YOGYAKARTA,KOMPAS.com - Ombudsman Republik Indonesia Perwakilan DIY mendapatkan aduan terkait adanya dugaan pungutan kepada orangtua murid di SMK Negeri 2 Kota Yogyakarta.
Aduan ini disampaikan oleh perwakilan Aliansi Masyarakat Peduli Pendidikan Yogyakarta (AMPPY).
"Di SMKN 2 Yogyakarta itu terjadi rapat komite, tapi belum resmi keputusan itu, belum ada surat edaran tapi akan terjadi pungutan," ujar Robani dari Lembaga Sarang Lidi yang juga Aliansi Masyarakat Peduli Pendidikan Yogyakarta (AMPPY) saat ditemui di Ombudsman RI perwakilan DIY, Rabu (14/09/2022).
Baca juga: ORI Sarankan Pembagian Kelas di Sekolah di DIY Berperspektif Kebhinekaan
Robani menyampaikan, awalnya di rapat tersebut disepakati besarannya Rp 5.250.000. Kemudian terjadi kesepakatan menjadi Rp 5 juta.
Jumlah uang tersebut itu rinciannya terdiri dari uang pendidikan sekolah, kemudian sumbangan pribadi dan untuk uang pembangunan awalnya.
"Itu wacana di forum ya yang disampaikan oleh paparan kepala sekolah tapi itu bersama komite," ungkapnya.
Uang pembangunan rencananya digunakan untuk pembanguan kantin, tempat parkir, hingga gazebo.
Baca juga: Dugaan Kekerasan Napi di Lapas Narkotika, ORI DIY Dalami Keterangan Eks KPLP
Robani mengungkapkan sudah mendatangi sekolahan dan kepala sekolah sudah mengikuti acuan bahwa ada opsi boleh tidak menyumbang atau belum sanggup menyumbang atau tidak sanggup. Kemudian opsi menyumbang di bawah dua juta dan menyumbang di atas 2 juta.
"Itu opsi kita dan termasuk kita kemarin menyampaikan untuk sumbangan itu bisa berupa material. Jadi kita sampaikan kepala sekolah, kepala sekolah sepertinya mengikuti," ucapnya.
Menurut Robani kemudian terjadi perdebatan di grup komite. Sepertinya kepala sekolah belum menyampaikan opsi itu ke komite.

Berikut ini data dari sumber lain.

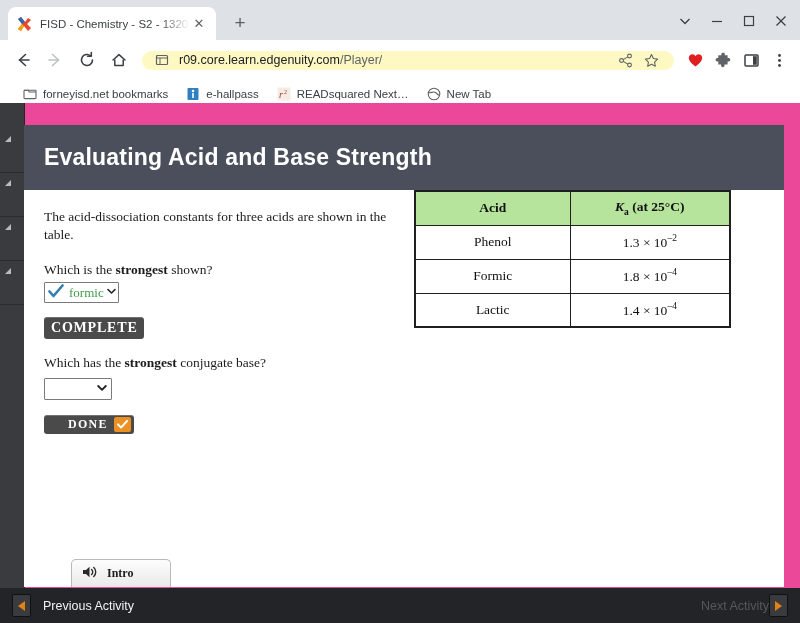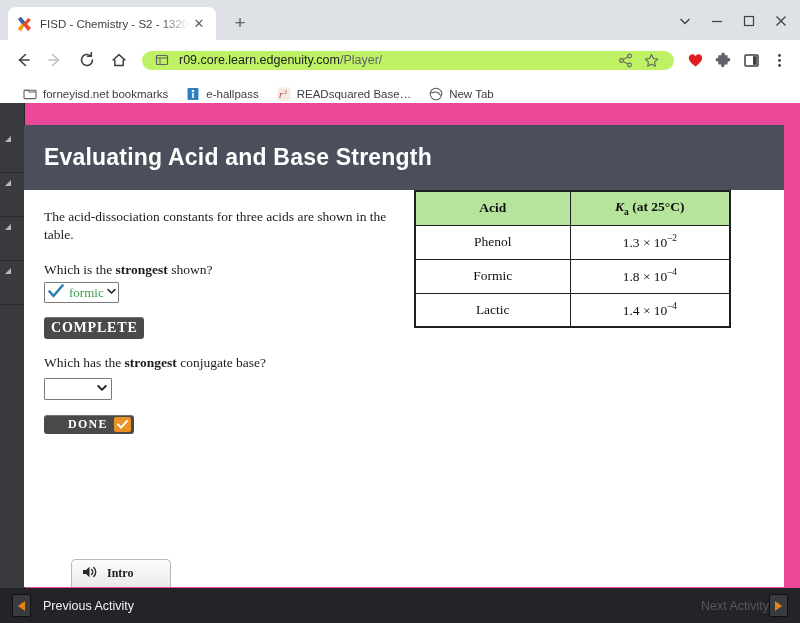--- a/index.html
+++ b/index.html
@@ -105,21 +105,21 @@
     display: flex; align-items: center; justify-content: center;
     color: #5f6368;
     border-radius: 50%;
     flex: 0 0 30px;
   }
   .nav-btn.disabled { color: #bdc1c6; }
 
   .omnibox {
     flex: 1 1 auto;
     height: 19px;
-    background: #bef264;
+    background: #fef9c3;
     border-radius: 14px;
     display: flex;
     align-items: center;
     padding: 0 12px;
     margin: 0 6px;
     box-sizing: border-box;
     min-width: 0;
   }
   .omnibox-icon {
     width: 16px; height: 16px;
@@ -593,21 +593,21 @@
       <span>e-hallpass</span>
     </div>
     <div class="bm">
       <span class="bm-ico">
         <svg width="14" height="14" viewBox="0 0 14 14">
             <rect x="0.5" y="0.5" width="13" height="13" fill="#f4ece4" rx="1"></rect>
             <text x="2" y="11" font-family="Liberation Serif, serif" font-size="10" fill="#b23a2e" font-style="italic">r</text>
             <text x="7" y="6.5" font-family="Liberation Serif, serif" font-size="6" fill="#b23a2e">2</text>
           </svg>
       </span>
-      <span>READsquared Base…</span>
+      <span>READsquared Next…</span>
     </div>
     <div class="bm">
       <span class="bm-ico">
         <svg width="14" height="14" viewBox="0 0 14 14">
             <circle cx="7" cy="7" r="5.8" stroke="#5f6368" stroke-width="1.1" fill="none"></circle>
             <path d="M1.6 5.5 C4 6.5 6 4 8.5 5.5 C10.2 6.5 11 8.5 12.3 8.2" stroke="#5f6368" stroke-width="1.1" fill="none"></path>
           </svg>
       </span>
       <span>New Tab</span>
     </div>

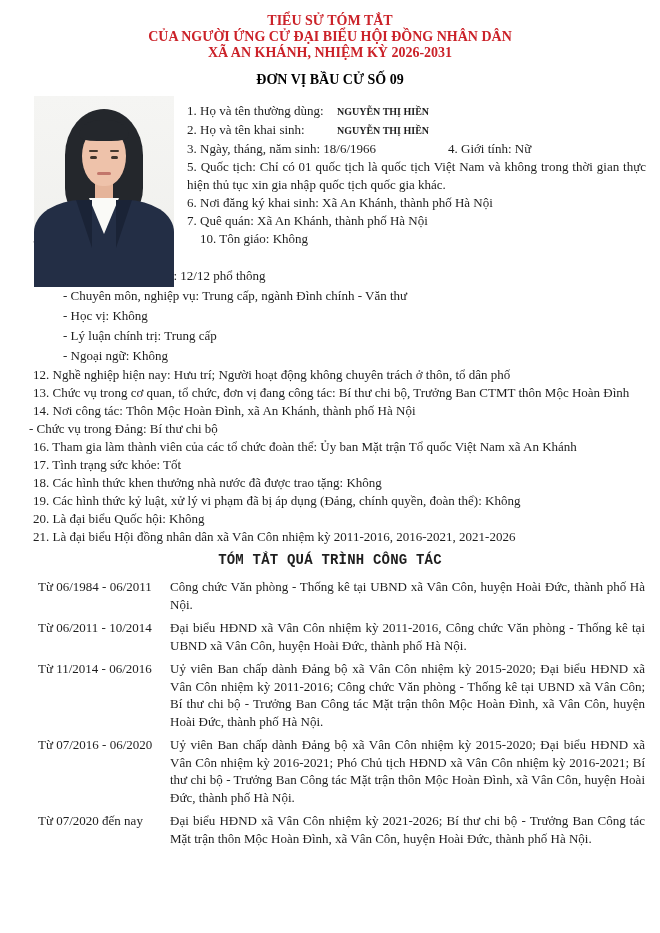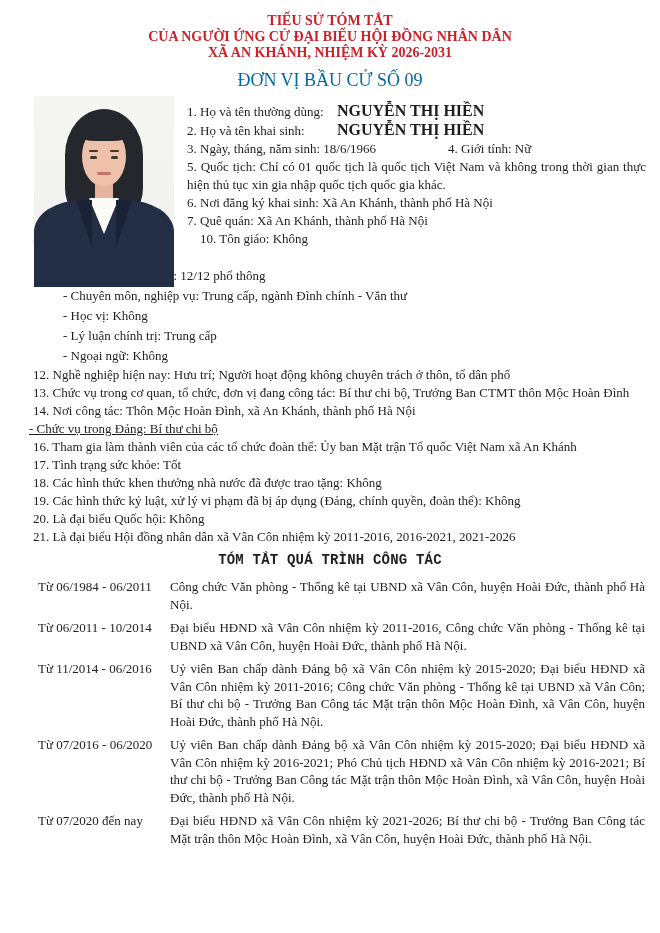--- a/index.html
+++ b/index.html
@@ -4,21 +4,21 @@
 <style>
   html,body{margin:0;padding:0;background:#ffffff;}
   body{width:660px;height:933px;overflow:hidden;
        font-family:"Liberation Serif","DejaVu Serif",serif;
        color:#1e1e1e;font-size:13px;}
   .page{position:relative;width:660px;height:933px;background:#fff;}
 
   
   .header{padding-top:13px;text-align:center;line-height:16px;}
   .t-red{color:#cb2229;font-weight:700;font-size:14px;}
-  .t-blue{color:#0369a1;font-weight:400;font-size:18px;margin-top:11px;}
+  .t-blue{color:#000000;font-weight:700;font-size:14px;margin-top:11px;}
 
   
   .main{position:relative;margin-top:6px;}
 
   
   .photo{position:absolute;left:34px;top:2px;width:140px;height:191px;
          background:linear-gradient(180deg,#f5f5f3 0%,#efefec 100%);overflow:hidden;}
   .ph-hair{position:absolute;left:31px;top:13px;width:78px;height:113px;background:#24272c;
            border-radius:39px 39px 28px 28px / 46px 46px 34px 34px;}
   .ph-neck{position:absolute;left:61px;top:84px;width:18px;height:24px;background:#e5b49a;}
@@ -36,32 +36,32 @@
   .ph-lapel-l{position:absolute;left:38px;top:104px;width:20px;height:48px;background:#1a2336;
               clip-path:polygon(20% 0,100% 0,100% 100%);}
   .ph-lapel-r{position:absolute;left:82px;top:104px;width:20px;height:48px;background:#1a2336;
               clip-path:polygon(0 0,80% 0,0 100%);}
 
   
   .right-block{margin-left:187px;margin-right:14px;padding-top:8px;}
   .right-block .line{line-height:18px;}
   .name-line{line-height:19.5px;}
   .lbl{display:inline-block;width:150px;}
-  .name{font-weight:700;font-size:16px;}
+  .name{font-weight:700;font-size:10px;}
   .sub-indent{padding-left:13px;}
   .just{text-align:justify;}
   .col-340{display:inline-block;width:261px;}
 
   
   .gen-block{margin-left:33px;margin-right:12px;}
   .gen-block .line{line-height:18px;}
   .col-167{display:inline-block;width:167px;}
   .col-257{display:inline-block;width:257px;}
   .dash{padding-left:30px;line-height:20px;}
-  .outdent{margin-left:-4px;text-decoration:underline;}
+  .outdent{margin-left:-4px;}
   .nowrap{white-space:nowrap;}
 
   
   .wh-heading{text-align:center;font-weight:700;font-size:14px;margin-top:5px;line-height:18px;
               letter-spacing:.2px;font-family:Liberation Mono, monospace;}
   .wh-table{margin:9px 15px 0 38px;}
   .wh-row{display:flex;margin-bottom:6px;}
   .wh-period{flex:0 0 132px;line-height:17.5px;white-space:nowrap;}
   .wh-desc{flex:1;text-align:justify;line-height:17.5px;}
 </style>

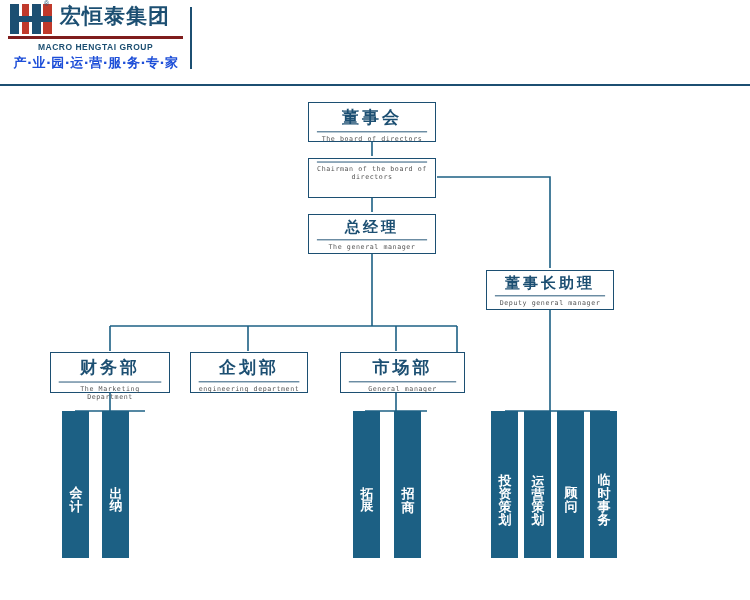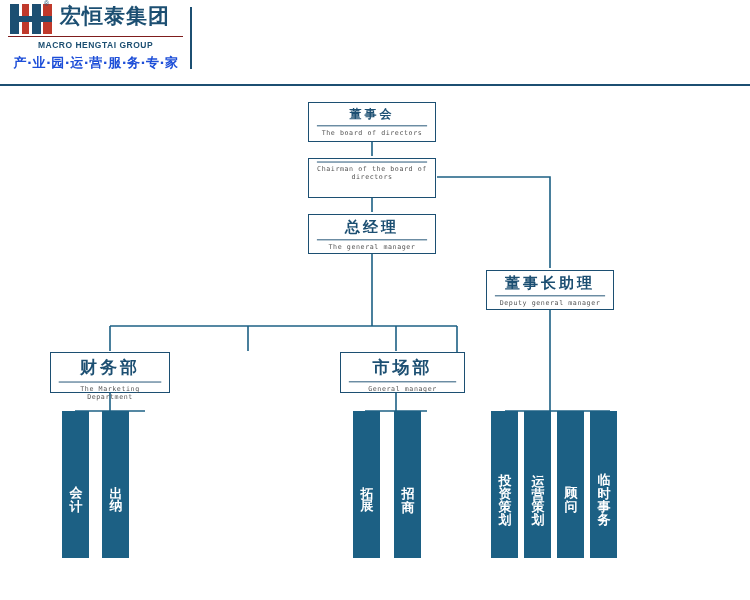--- a/index.html
+++ b/index.html
@@ -35,21 +35,21 @@
     position:absolute;left:44px;top:4px;font-size:7px;color:#1c4f72;
   }
   .logo-cn{
     position:absolute;left:60px;top:6px;
     font-family:"DejaVu Sans",sans-serif;
     font-size:21px;font-weight:bold;color:#1c4f72;letter-spacing:1px;
   }
   .logo-en{
     position:absolute;left:8px;top:40px;width:175px;
     font-size:8.5px;color:#1c4f72;letter-spacing:.5px;text-align:center;
-    border-top:1px solid #7f1d1d;padding-top:3px;font-weight:bold;
+    border-top:3px solid #7f1d1d;padding-top:3px;font-weight:bold;
   }
   .logo-slogan{
     position:absolute;left:6px;top:58px;width:180px;
     font-family:"DejaVu Sans",sans-serif;
     font-size:13px;font-weight:bold;color:#1d4ed8;letter-spacing:.5px;
     text-align:center;
   }
   .header-divider{
     width:2px;height:62px;background:#1c4f72;flex:none;margin:0 0 0 2px;
   }
@@ -83,21 +83,21 @@
     font-family:"DejaVu Sans",sans-serif;
     font-weight:bold;color:#1c4f72;letter-spacing:3px;
     padding-top:3px;
   }
   .node .en{
     font-size:7px;color:#555;letter-spacing:.6px;
     border-top:1px solid #1c4f72;margin:2px 5px 0 5px;padding:3px 0 2px 0;
     font-family:"DejaVu Sans Mono","Liberation Mono",monospace;
     transform:scale(.95);
   }
-  .node.lvl1 .cn{font-size:12px;}
+  .node.lvl1 .cn{font-size:17px;}
   .node.lvl2 .cn{font-size:15px;}
   .node.dept .cn{font-size:17px;}
 
   
   .vcol{
     position:absolute;background:#1c6084;
     color:#ffffff;
     font-family:"DejaVu Sans",sans-serif;
     font-size:13px;font-weight:bold;
     writing-mode:vertical-rl;
@@ -182,20 +182,24 @@
   <div class="node lvl2" style="left:486px;top:184px;width:128px;height:40px;">
     <div class="cn">董事长助理</div>
     <div class="en">Deputy general manager</div>
   </div>
 
   <div class="node dept" style="left:50px;top:266px;width:120px;height:41px;">
     <div class="cn">财务部</div>
     <div class="en">The Marketing Department</div>
   </div>
 
+  <div class="node dept" style="left:190px;top:266px;width:118px;height:41px;">
+    <div class="cn">企划部</div>
+    <div class="en">engineering department</div>
+  </div>
 
   <div class="node dept" style="left:340px;top:266px;width:125px;height:41px;text-align:center;">
     <div class="cn">市场部</div>
     <div class="en">General manager</div>
   </div>
 
   <div class="vcol" style="left:62px;top:325px;width:27px;height:147px;">会计</div>
   <div class="vcol" style="left:102px;top:325px;width:27px;height:147px;">出纳</div>
 
   <div class="vcol" style="left:353px;top:325px;width:27px;height:147px;">拓展</div>

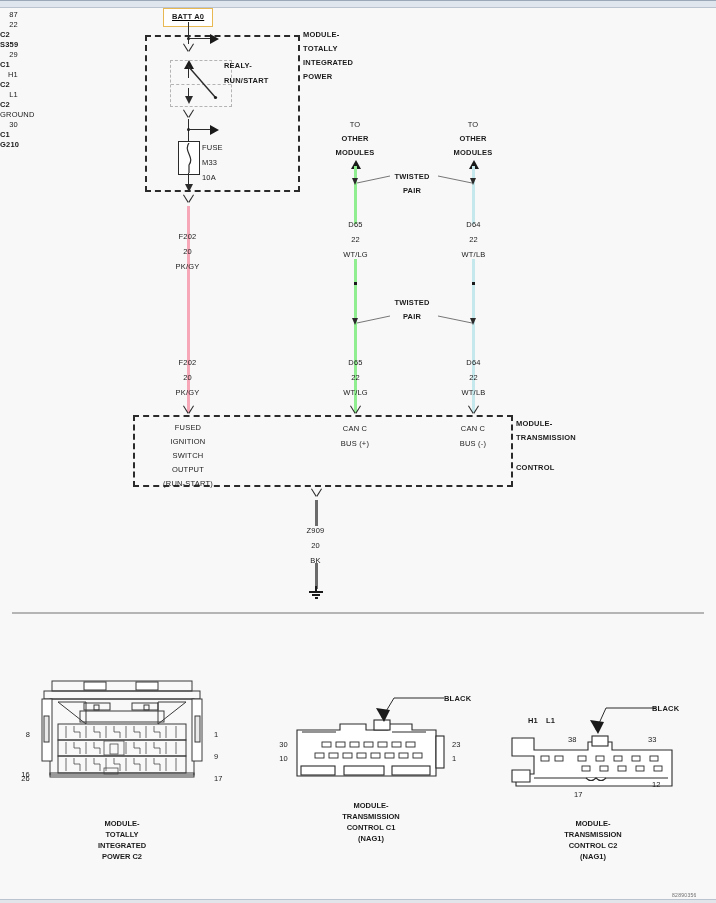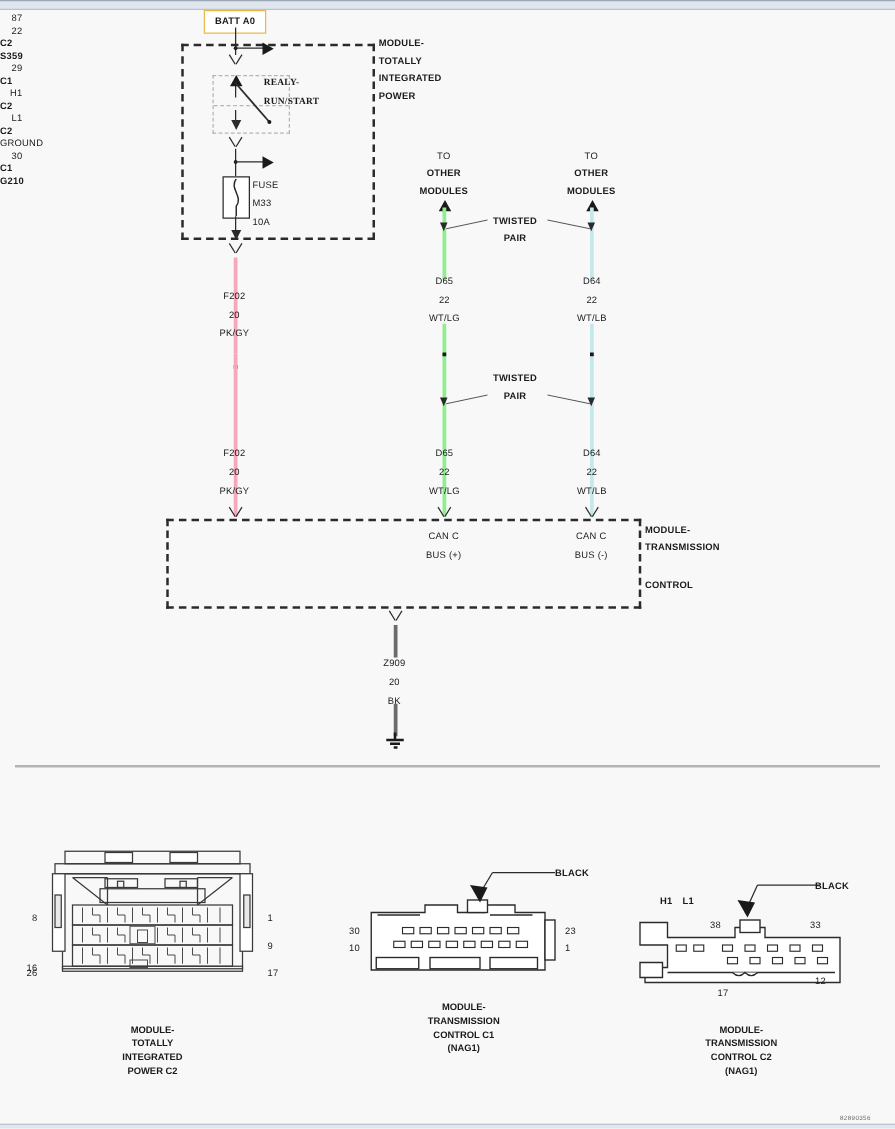--- a/index.html
+++ b/index.html
@@ -146,21 +146,21 @@
     letter-spacing: 0.3px;
   }
 </style>
 </head>
 <body>
 
 <div id="page">
 
   <div class="topbar"></div>
 
-  <div class="battbox" style="left:163px; top:8px;">
+  <div class="battbox" style="left:163px; top:8px;text-decoration:underline;">
     <div class="txt b">BATT A0</div>
   </div>
 
   <div class="dashv" style="left:145px; top:35px; height:157px;"></div>
   <div class="dashh" style="left:145px; top:35px; width:155px;"></div>
   <div class="dashh" style="left:145px; top:190px; width:155px;"></div>
   <div class="dashv" style="left:298px; top:35px; height:157px;"></div>
 
   <div class="abs" style="left:303px; top:30px;">
     <div class="txt b">MODULE-</div>
@@ -185,21 +185,21 @@
   <div class="arrU" style="left:184px; top:60px;"></div>
 
   <svg class="abs" style="left:168px; top:58px;" width="70" height="48">
     <line x1="20" y1="8" x2="47" y2="39" stroke="#2b2b2b" stroke-width="1.4"></line>
     <circle cx="47.5" cy="39.5" r="1.6" fill="#1a1a1a"></circle>
   </svg>
 
   <div class="vline" style="left:188px; top:88px; height:12px;"></div>
   <div class="arrD" style="left:184.5px; top:96px;"></div>
 
-  <div class="abs" style="left:211px; top:61px;font-family:Liberation Serif, serif;">
+  <div class="abs" style="left:224px; top:61px;">
     <div class="txt b">REALY-</div>
     <div class="txt b" style="margin-top:5px">RUN/START</div>
   </div>
 
   <div class="pinY" style="left:182px; top:110px;"></div>
   <div class="txt r" style="left:160px; top:114px; width:18px;">87</div>
 
   <div class="vline" style="left:188px; top:119px; height:22px;"></div>
   <div class="dot" style="left:186.5px; top:128px;"></div>
   <div class="hline" style="left:188px; top:129px; width:23px;"></div>
@@ -315,20 +315,27 @@
 
   <div class="abs" style="left:516px; top:419px;">
     <div class="txt b">MODULE-</div>
     <div class="txt b" style="margin-top:4px">TRANSMISSION</div>
     <div class="txt b" style="margin-top:20px">CONTROL</div>
   </div>
 
   <div class="pinY" style="left:182px; top:406px;"></div>
   <div class="txt r" style="left:160px; top:410px; width:18px;">29</div>
   <div class="txt b" style="left:197px; top:408px;">C1</div>
+  <div class="abs" style="left:147px; top:423px; width:82px;">
+    <div class="txt c">FUSED</div>
+    <div class="txt c" style="margin-top:4px">IGNITION</div>
+    <div class="txt c" style="margin-top:4px">SWITCH</div>
+    <div class="txt c" style="margin-top:4px">OUTPUT</div>
+    <div class="txt c" style="margin-top:4px">(RUN-START)</div>
+  </div>
 
   <div class="pinY" style="left:349px; top:406px;"></div>
   <div class="txt r" style="left:328px; top:410px; width:18px;">H1</div>
   <div class="txt b" style="left:364px; top:408px;">C2</div>
   <div class="abs" style="left:325px; top:424px; width:60px;">
     <div class="txt c">CAN C</div>
     <div class="txt c" style="margin-top:5px">BUS (+)</div>
   </div>
 
   <div class="pinY" style="left:467px; top:406px;"></div>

"Kemarin belum menyampaikan, baru hari ini menyampaikan ke komite. Akhirnya komite tetap bersikeras bahwa pungutan itu berdasarkan PP 48 tahun 2008 Pasal 47 itu yang kemarin jadi patokannya komite seperti itu," ucapnya.
Sementara itu, Robani menjelaskan PP 48 Tahun 2008 Pasal 47 tersebut hanya untuk sekolah yang diselenggarakan oleh masyarakat atau swasta. Sehingga tidak dapat dijadikan acuan untuk sekolah negeri.
"Padahal komite itu sendiri kan ada acuannya yaitu Permendikbud 75 tahun 2016 harusnya mengacunya ke situ bukan ke PP 48," tandasnya.
Hal itulah yang membuat Robani mengadukan ke Ombudsman RI perwakilan DIY.
"Intinya kita laporan awal supaya itu terjadi pencegahan. Karena kalau tidak terjadi (pencegahan) wali murid mau nggak mau harus nyumbang, apalagi kalau sudah tanda tangan surat pernyataan supaya tidak terjadi tanda tangan surat pernyataan kita mengadu ke Ori," tegasnya.